A tool called "Liberator", allows anyone with a digital device to join a DDoS attack group, or botnet. As priorities change, the programmers of the tool code new targets.

Is it legal? Analysts claim it is illegal and violates international cyber norms. Its Estonian developers claim that they acted in coordination with the Ministry of Digital Transformation of Ukraine.

Victor Zhora, a top Ukrainian cybersecurity official, said at Friday's first online news conference that only homegrown volunteers are attacking what they consider military targets. He included the financial sector and Kremlin controlled media as well as railways. He didn't discuss specific targets.

Zakharov did. He stated that Russia's banking sector was protected against attack, but that certain telecommunications networks were vulnerable and some rail services were not. He claimed that Ukrainian-organized cyberattacks had temporarily interrupted rail ticket sales in western Russia's Rostov and Voronezh, and disrupted telephone service in eastern Ukraine under Russian-backed separatists. These claims were not independently verified.

Cyber Partisans, a group of hackers from Belarus, disrupted rail service in neighboring Belarus last week to stop transiting Russian troops. According to a spokeswoman, electronic ticket sales are still down because of the malware attack that froze IT servers at railway stations.

Mykhailo Fedorov (Ukraine's minister for digital transformation), , announced that a volunteer cyber army was being created over the weekend. Telegram now has 290,000 followers for the IT Army of Ukraine.

Zhora, the deputy chair of state special communications, stated that one of the jobs of Ukrainian volunteers was to get intelligence that could be used to attack Russian military installations.

Some cybersecurity experts expressed concern that asking for help from freelancers who are not in compliance with cyber norms could lead to dangerous escalatory results. Dmitry Rogozin (director general of Roscosmos' Russian space agency) claimed that hackers had hacked Russian satellites. However, Interfax reported that Rogozin said such an attack would be considered a war crime.

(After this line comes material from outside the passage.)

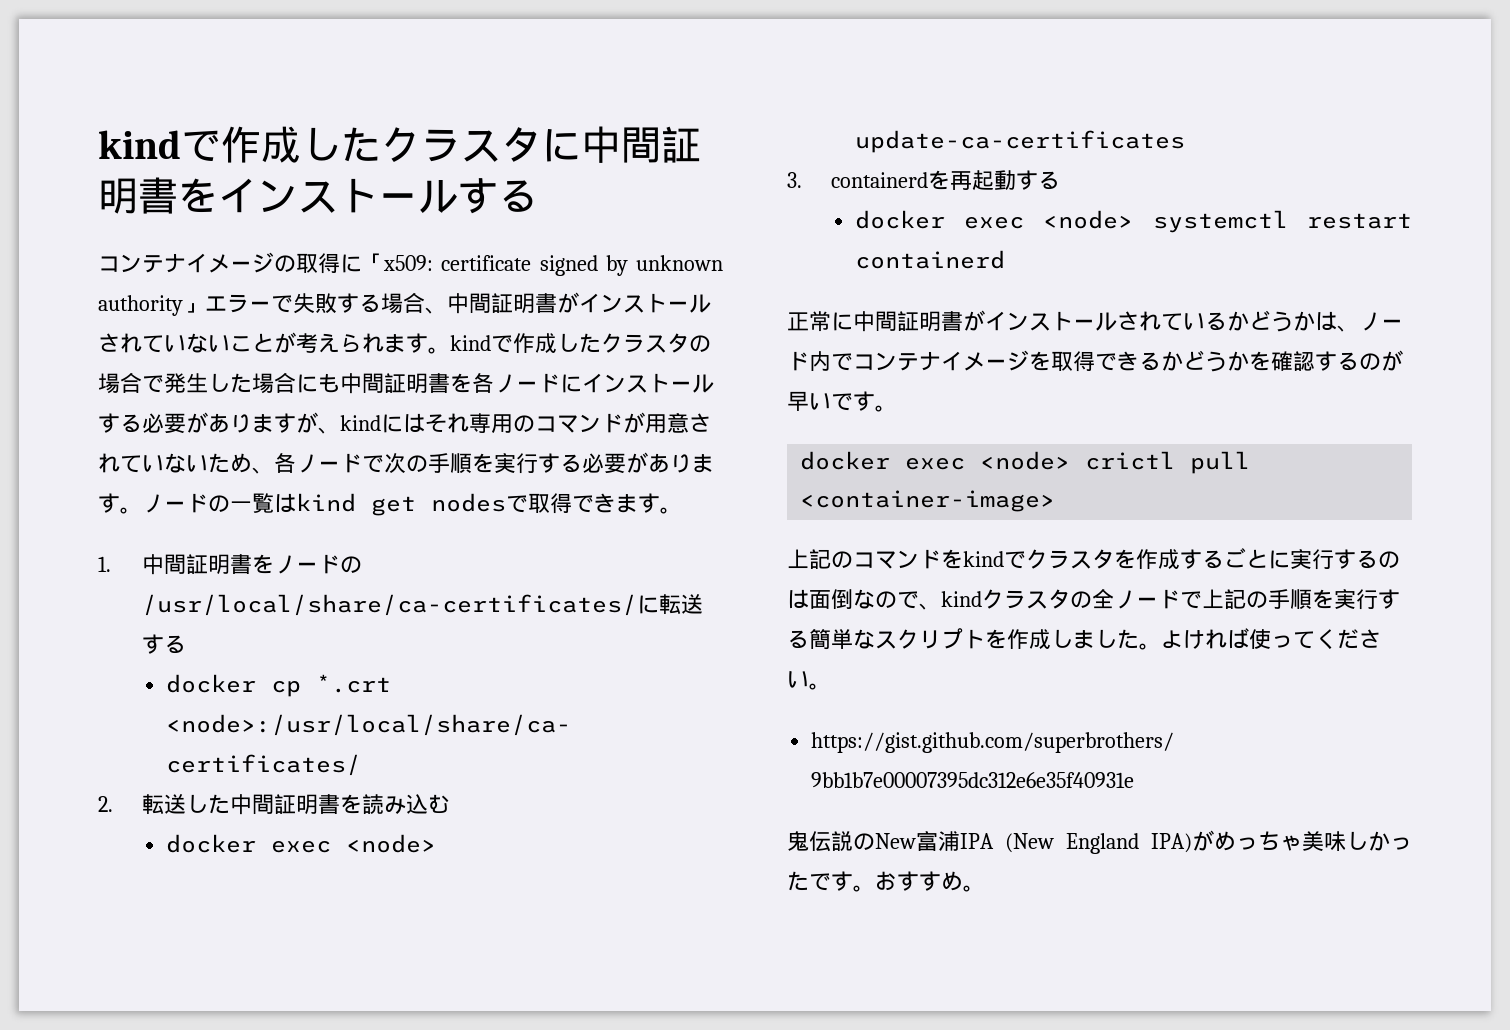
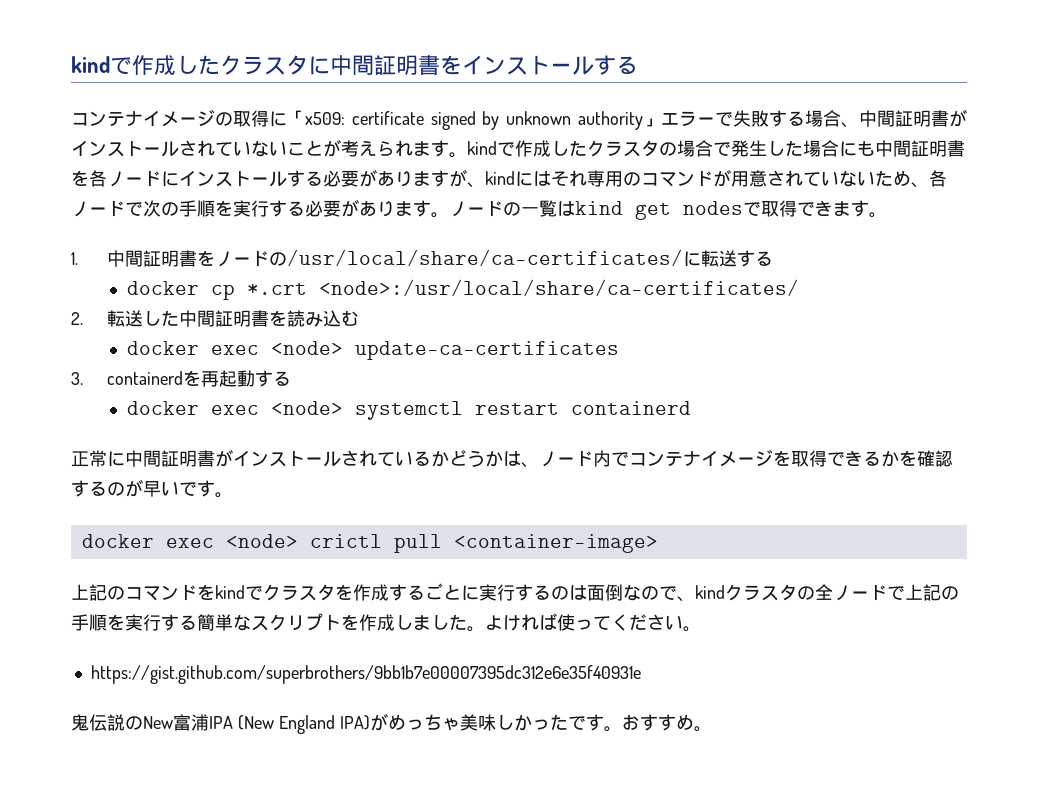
[1183,350,1249,372] どうか -> (899, 458) none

When Zhora was asked if he supported the type of hostile hacking that is being carried out under the Anonymous hacktivist brand, which anyone can claim, Zhora replied, "We don't welcome any illegal activity within cyberspace."

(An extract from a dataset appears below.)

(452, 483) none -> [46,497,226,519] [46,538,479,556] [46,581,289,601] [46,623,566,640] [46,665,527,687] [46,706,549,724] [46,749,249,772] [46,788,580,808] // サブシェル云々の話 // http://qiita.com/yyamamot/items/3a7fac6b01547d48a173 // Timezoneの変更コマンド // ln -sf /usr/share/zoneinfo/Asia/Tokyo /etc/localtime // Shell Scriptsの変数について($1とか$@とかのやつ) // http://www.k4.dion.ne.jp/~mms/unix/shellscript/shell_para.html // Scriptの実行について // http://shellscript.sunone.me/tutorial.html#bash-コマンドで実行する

He added that "But the world ordered changed on the 24th February" when Russia invaded.

In coordination with the Ukrainian Defense Ministry, Yegor Aushev, a civilian cybersecurity executive, created a group called Ukrainian Cyber Volunteers to spur the overall effort. Aushev stated that it has more than 1,000 volunteers.

Zhora stated that most of Ukraine's internet and telecommunications were operational on Friday, despite the outages caused by Russian forces. Zhora reported on 10 hostile hijackings at local government websites in Ukraine, spreading false propaganda that the government of Ukraine had surrendered.

Zhora stated that believed Russian hackers tried to spread destructive malware through targeted email attacks against Ukrainian officials and -- in his view -- to infect individual citizens' devices using a new tactic. In the days leading up to the invasion, three instances of such malware were found.

Since before the invasion, U.S. Cyber Command has been supporting Ukraine. Ukraine doesn't have a dedicated cyber unit. It had one when Russia attacked.

Zhora predicts an increase in Russia's cyber aggression. Experts believe that much worse is yet to come.

Despite this, donations continue to come in from the international IT community. Zakharov said that NameCheap donated domains to the Internet, while Amazon generously provided cloud services.